Stevens’ bill has not been referred to a committee for a hearing. Asked if he would support it, Basye said he would try to amend it to allow parents to opt their children to opt out of the course, if it were to get out of committee.

Told of that, Stevens said it would be “problematic.”

“I think it stigmatizes the population,” Stevens said of Basye’s proposed amendment. “I think it would be an attempt to ignore or erase the contributions of the LGBTQ community.”

State Rep. Kip Kendrick, D-Columbia, said bills like the one filed by Basye are damaging.

“His bill is a solution in search of a problem,” Kendrick said.

Worse is the message it sends, Kendrick said.

“The suicide rate for LGBTQ youth is alarmingly high,” Kendrick said. They also a frequent targets of bullying, he said.

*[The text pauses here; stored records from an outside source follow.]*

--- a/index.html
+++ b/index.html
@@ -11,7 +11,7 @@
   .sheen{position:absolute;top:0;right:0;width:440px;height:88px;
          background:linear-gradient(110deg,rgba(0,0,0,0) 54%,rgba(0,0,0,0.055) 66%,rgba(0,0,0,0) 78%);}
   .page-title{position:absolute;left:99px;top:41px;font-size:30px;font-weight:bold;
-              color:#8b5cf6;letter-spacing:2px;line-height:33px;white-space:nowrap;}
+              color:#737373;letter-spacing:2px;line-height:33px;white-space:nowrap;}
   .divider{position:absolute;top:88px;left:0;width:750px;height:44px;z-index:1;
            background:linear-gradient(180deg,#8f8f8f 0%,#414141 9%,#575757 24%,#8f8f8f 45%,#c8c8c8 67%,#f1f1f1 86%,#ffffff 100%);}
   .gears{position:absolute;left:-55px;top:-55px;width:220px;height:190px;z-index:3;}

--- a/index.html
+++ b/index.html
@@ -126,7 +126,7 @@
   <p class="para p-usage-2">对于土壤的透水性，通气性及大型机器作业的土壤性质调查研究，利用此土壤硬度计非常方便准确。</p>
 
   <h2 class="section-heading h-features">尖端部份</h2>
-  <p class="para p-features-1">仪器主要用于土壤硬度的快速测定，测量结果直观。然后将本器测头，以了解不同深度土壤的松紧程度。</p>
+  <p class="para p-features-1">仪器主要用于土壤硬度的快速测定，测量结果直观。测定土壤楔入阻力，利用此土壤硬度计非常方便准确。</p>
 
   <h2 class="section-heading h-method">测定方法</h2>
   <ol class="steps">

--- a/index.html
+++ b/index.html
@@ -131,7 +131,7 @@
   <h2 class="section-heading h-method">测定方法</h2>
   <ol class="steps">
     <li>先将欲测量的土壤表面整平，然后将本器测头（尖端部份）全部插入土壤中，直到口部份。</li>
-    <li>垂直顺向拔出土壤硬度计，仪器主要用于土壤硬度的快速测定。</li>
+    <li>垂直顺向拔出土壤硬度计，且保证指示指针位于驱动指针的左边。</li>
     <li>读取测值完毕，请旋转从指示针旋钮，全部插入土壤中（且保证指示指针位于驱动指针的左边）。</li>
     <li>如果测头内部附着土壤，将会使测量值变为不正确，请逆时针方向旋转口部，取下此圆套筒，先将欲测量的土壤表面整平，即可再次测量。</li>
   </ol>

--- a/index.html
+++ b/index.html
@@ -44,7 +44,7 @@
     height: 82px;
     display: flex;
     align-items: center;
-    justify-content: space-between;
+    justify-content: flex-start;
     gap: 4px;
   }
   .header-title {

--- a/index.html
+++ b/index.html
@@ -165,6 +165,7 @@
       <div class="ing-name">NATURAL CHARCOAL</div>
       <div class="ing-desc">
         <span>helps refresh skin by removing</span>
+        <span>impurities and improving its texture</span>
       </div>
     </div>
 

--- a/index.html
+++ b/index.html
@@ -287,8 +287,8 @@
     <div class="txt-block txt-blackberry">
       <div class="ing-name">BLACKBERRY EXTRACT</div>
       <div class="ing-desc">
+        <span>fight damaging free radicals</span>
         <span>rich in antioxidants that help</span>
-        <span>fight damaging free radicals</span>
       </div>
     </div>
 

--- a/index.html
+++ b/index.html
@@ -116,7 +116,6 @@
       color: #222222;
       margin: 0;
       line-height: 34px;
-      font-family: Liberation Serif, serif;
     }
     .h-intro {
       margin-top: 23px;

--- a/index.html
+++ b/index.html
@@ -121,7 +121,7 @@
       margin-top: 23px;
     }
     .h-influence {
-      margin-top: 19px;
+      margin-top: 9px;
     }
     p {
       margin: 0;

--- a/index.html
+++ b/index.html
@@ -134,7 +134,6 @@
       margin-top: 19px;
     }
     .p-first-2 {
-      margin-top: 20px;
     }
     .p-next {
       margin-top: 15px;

Kendrick is a co-sponsor of the bipartisan Missouri Nondiscrimination Act. It’s the 22nd consecutive year it has been filed. It would prohibit discrimination because of sexual orientation or gender identity in employment, housing, banking or public accommodations.

It also hasn’t received been referred to a committee. Kendrick said it usually receives a hearing in April, when it’s too late to act on it.

“In 2020, it’s just hard for me to believe this is where we are,” Kendrick said.